- _What to do_: Pick out each line below containing "Teenslippers".

++++++++

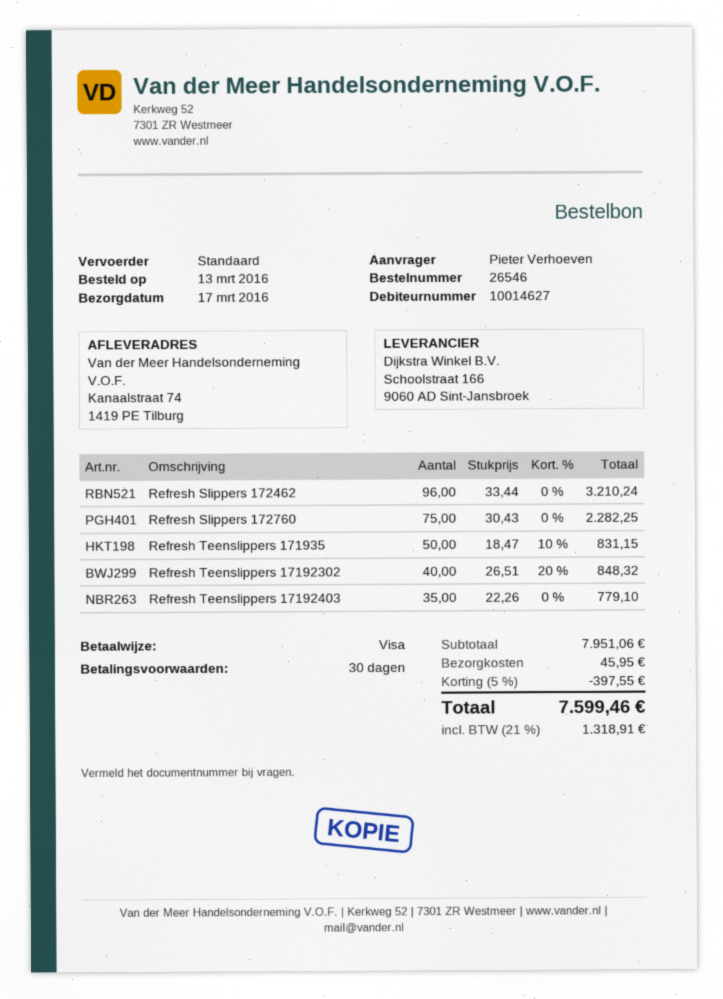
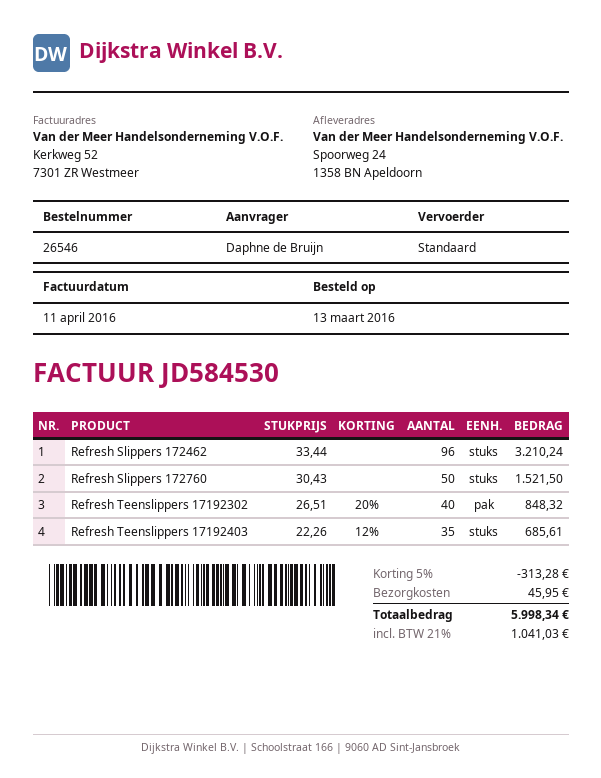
ordered by: Pieter Verhoeven -> Daphne de Bruijn
ship to: Kanaalstraat 74, 1419 PE Tilburg -> Spoorweg 24, 1358 BN Apeldoorn
Refresh Slippers 172760: 75 x 30.43 = 2282.25 -> 50 x 30.43 = 1521.50
Refresh Teenslippers 171935: 50 x 18.47 - 10% = 831.15 -> none
Refresh Teenslippers 17192403: 35 x 22.26 = 779.10 -> 35 x 22.26 - 12% = 685.61
discount: 5% = 397.55 -> 5% = 313.28
tax: 21% = 1318.91 -> 21% = 1041.03
total: 7599.46 -> 5998.34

++++++++

- _Reply to the task_:
Refresh Teenslippers 171935: 50 x 18.47 - 10% = 831.15 -> none
Refresh Teenslippers 17192403: 35 x 22.26 = 779.10 -> 35 x 22.26 - 12% = 685.61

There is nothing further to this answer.